Monday, March 6, 2023

From Generation To Generation

I don't like posting two posts in one day, but my heart is so full tonight that I have to. Most will not understand, I'm sure, but some might.



As the beautiful full moon was rising high, all bright and shimmery, in the eastern sky, and the sun was sinking low in the west this evening, I took a turn around the yard, then settled myself into a chair on the front porch. One of the kittens jumped into my lap and snuggled herself into the folds of my sweater...safe, warm, and content.

As I watched the sun continue to sink, lower and lower, in the western sky, I watched as the colors faded from brilliant yellow and fiery red, to bright pink and muted purple, then on to dusky blue, then to ever-deepening shades of charcoal and gray. At some point in there the frogs began to sing and a barred owl called from across the way, “Who cooks for you? Who cooks for you all?”




Friendly voices rang out, as did the clang of a hammer, as work continued on the project being completed across the street. The workers were trying to get as much work done as possible, before full night closed in upon them.


In the midst of it, I couldn't hear what she was saying, but I heard the mother's voice, as she spoke to her children. In another moment I heard my Woody Woodpecker-loving granddaughter and her brother, or perhaps her cousin, belt out in unison a chorus of Ha ha ha HA ha, ha ha ha HA ha, ha ha ha ha HA!” then fall out into a fit of laughter. I couldn't help but smile myself, but then the tears came.

It all sounded so familiar. In another era the friendly voices ringing out against the clang of the hammer would have been my dad and a couple of my uncles; today it is a couple of my grandsons and their uncle...my son. The voice of the mother? That would have been my mom and an aunt; today it is a daughter-in-law. The children belting out the famous Woody Woodpecker laugh...well...that would have been me, with possibly a younger cousin or two in tow.

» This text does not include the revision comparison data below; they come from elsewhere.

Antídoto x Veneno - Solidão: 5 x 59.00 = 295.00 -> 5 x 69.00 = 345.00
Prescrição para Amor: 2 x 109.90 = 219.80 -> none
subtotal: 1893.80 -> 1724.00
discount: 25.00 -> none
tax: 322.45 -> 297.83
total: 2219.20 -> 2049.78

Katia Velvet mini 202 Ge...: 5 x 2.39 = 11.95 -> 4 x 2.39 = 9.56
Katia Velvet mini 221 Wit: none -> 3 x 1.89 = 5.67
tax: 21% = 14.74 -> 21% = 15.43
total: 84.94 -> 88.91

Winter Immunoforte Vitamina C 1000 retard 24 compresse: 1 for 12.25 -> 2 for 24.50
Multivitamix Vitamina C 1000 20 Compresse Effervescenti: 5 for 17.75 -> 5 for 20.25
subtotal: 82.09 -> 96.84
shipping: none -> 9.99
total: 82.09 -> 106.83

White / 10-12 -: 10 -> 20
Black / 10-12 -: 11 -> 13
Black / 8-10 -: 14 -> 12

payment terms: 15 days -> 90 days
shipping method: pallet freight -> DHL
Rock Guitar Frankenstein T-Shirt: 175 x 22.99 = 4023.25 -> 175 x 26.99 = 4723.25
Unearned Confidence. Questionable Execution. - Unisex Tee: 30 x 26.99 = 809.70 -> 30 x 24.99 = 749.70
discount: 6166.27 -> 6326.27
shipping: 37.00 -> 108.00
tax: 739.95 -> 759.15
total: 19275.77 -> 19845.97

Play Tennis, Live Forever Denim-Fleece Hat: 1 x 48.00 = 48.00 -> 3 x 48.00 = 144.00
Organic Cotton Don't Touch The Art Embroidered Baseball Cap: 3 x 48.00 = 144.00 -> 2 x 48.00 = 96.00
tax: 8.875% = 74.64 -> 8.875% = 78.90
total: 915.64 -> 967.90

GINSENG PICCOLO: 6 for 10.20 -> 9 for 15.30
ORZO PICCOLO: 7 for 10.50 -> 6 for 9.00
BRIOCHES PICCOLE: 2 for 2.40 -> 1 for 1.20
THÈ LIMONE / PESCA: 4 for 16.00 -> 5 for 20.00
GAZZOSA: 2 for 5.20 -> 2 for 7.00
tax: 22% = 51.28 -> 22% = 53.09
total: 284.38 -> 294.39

Anyway, it may sound a bit corny, but all these sights and sounds did more than just take me back to my childhood. It was a living testimony of one generation touching another. I knew my grandparents and my great-grandparents...my children knew my parents...then there was me, of course...my children and grandchildren. That makes six consecutive generations that the Lord has blessed me with the gift of knowing and it gives me new-found hope for the future.

I am overwhelmed with the Lord's goodness and I thank Him for allowing me to be a part of this life...right here...right now. It makes me want to do better...to BE better. It makes me want to be here for them as long as I can, to share in the passing down of the skills and traditions of the previous generations in a way that carries with it eternal value.

I can't really put into words all that I'm trying to say, but I am so very thankful to be a part of this circle of life...in this day and time...and I know that I am truly blessed beyond measure. Thank You, Lord!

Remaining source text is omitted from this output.